I think Kevin McCarthy would be an imperfect but fine selection to be the next speaker of the House. Whatever you or I think of McCarthy, House Republicans who don’t want him to be speaker have yet to put forth a viable alternative. Back in November, former chairman of the House Freedom Caucus, Andy Biggs of Arizona, launched a protest challenge; McCarthy won, 188 to 31. A bit more than 85 percent of House Republicans are unified behind the man who’s been House deputy whip, majority whip, then majority leader, and then minority leader. McCarthy is the ultimate known quantity, a figure almost every House Republican has worked with over the past decade.

I get why today’s vote matters so much to McCarthy, and why it matters so much to a potential (currently reluctant) alternative like Steve Scalise. It’s a little tougher to get a sense of why this fight matters so much to the average conservative or Republican. It’s not like there is an intense ideological division between McCarthy and the alternative options. (Scalise’s lifetime ACU rating is 92 out of 100; McCarthy’s is 84 out of 100.) At least for now, and at least publicly, Scalise doesn’t want to be speaker, he wants to be House majority leader. And no, House Republicans are not going to make Elise Stefanik or Jim Jordan the next speaker, and no, they’re not going to pick a nonmember to be speaker.

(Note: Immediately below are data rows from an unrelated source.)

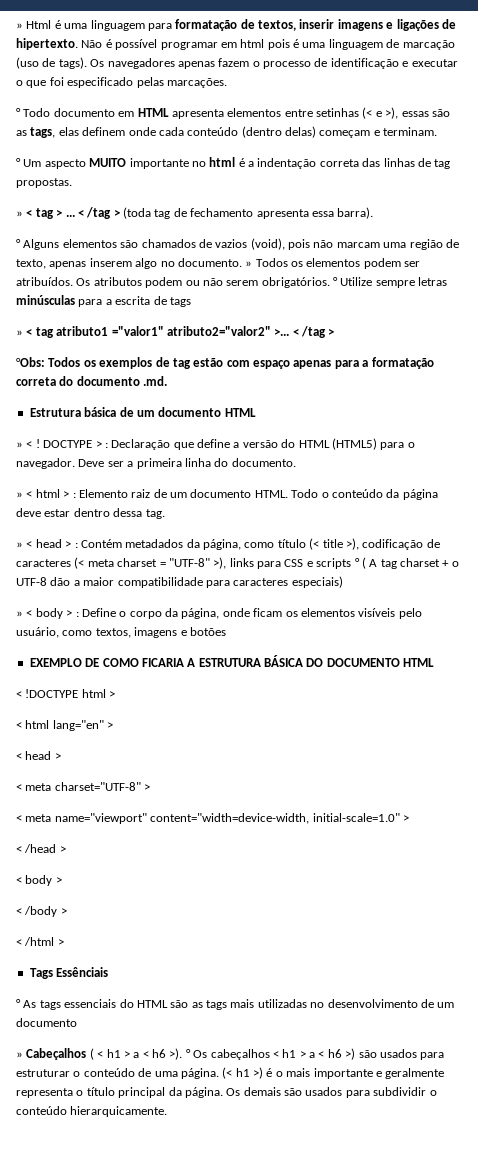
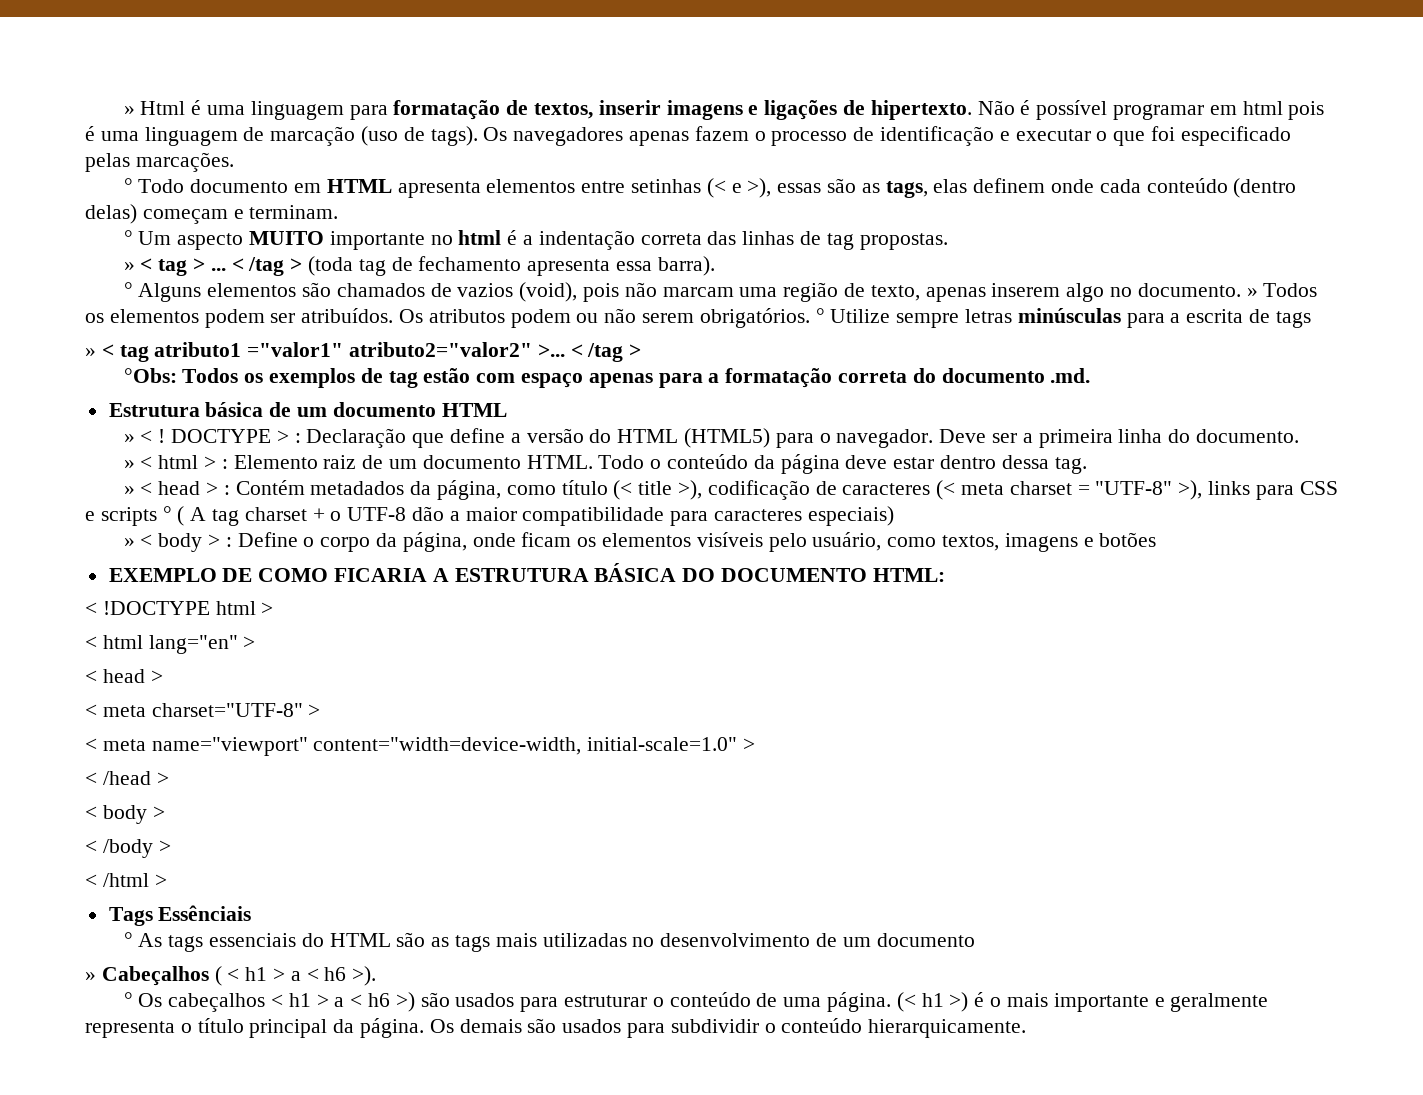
- EXEMPLO DE COMO FICARIA A ESTRUTURA BÁSICA DO DOCUMENTO HTML
+ EXEMPLO DE COMO FICARIA A ESTRUTURA BÁSICA DO DOCUMENTO HTML:
- » Cabeçalhos ( < h1 > a < h6 >). ° Os cabeçalhos < h1 > a < h6 >) são usados para estruturar o conteúdo de uma página.
+ » Cabeçalhos ( < h1 > a < h6 >).
+ ° Os cabeçalhos < h1 > a < h6 >) são usados para estruturar o conteúdo de uma página.

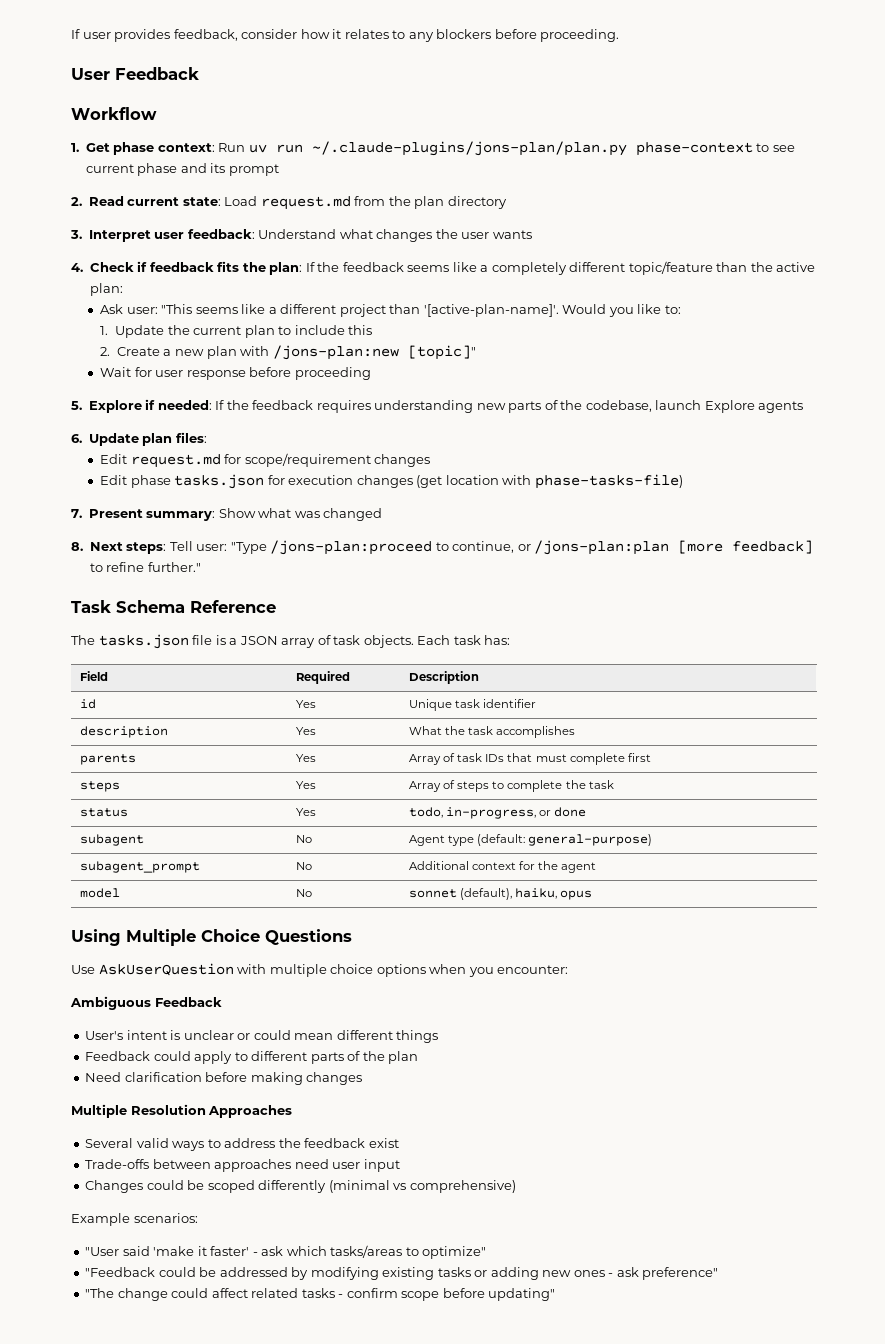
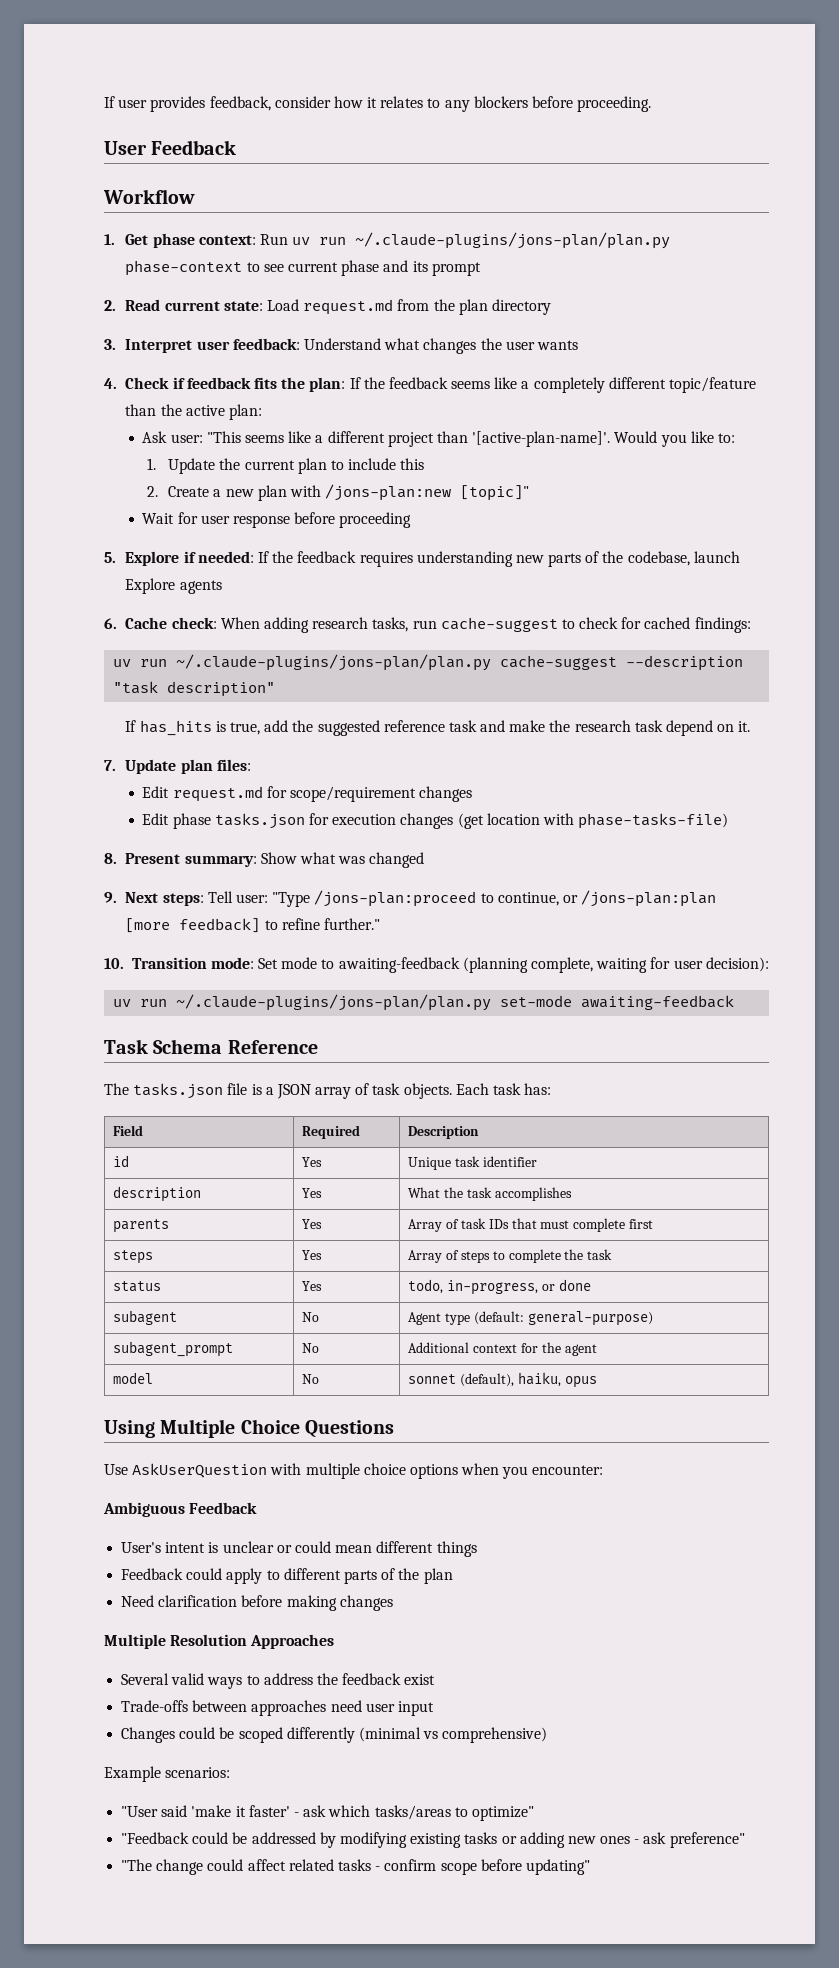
- 6. Update plan files:
+ 6. Cache check: When adding research tasks, run cache-suggest to check for cached findings:
+ uv run ~/.claude-plugins/jons-plan/plan.py cache-suggest --description "task description"
+ If has_hits is true, add the suggested reference task and make the research task depend on it.
+ 7. Update plan files:
- 7. Present summary: Show what was changed
+ 8. Present summary: Show what was changed
- 8. Next steps: Tell user: "Type /jons-plan:proceed to continue, or /jons-plan:plan [more feedback] to refine further."
+ 9. Next steps: Tell user: "Type /jons-plan:proceed to continue, or /jons-plan:plan [more feedback] to refine further."
+ 10. Transition mode: Set mode to awaiting-feedback (planning complete, waiting for user decision):
+ uv run ~/.claude-plugins/jons-plan/plan.py set-mode awaiting-feedback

It’s very hard to beat something with nothing. Until a House Republican who is popular with his or her colleagues expresses a desire to be speaker, this infighting is just going in circles, with McCarthy falling just short of 218 votes.

McCarthy’s agenda, laid out in the “Commitment to America” unveiled during the 2022 midterm election, is fine and brims with mainstream conservative proposals and messaging bills that will likely die in the Democratic Senate or face a Biden veto. Any alternative to McCarthy would pursue a similar agenda. The sooner Republicans resolve who the next speaker will be, the sooner they can turn their focus to getting rules changed and bills passed.

This feels like a lot of horse-trading over rank and ego, with little consequences for what actually gets done in the House this cycle.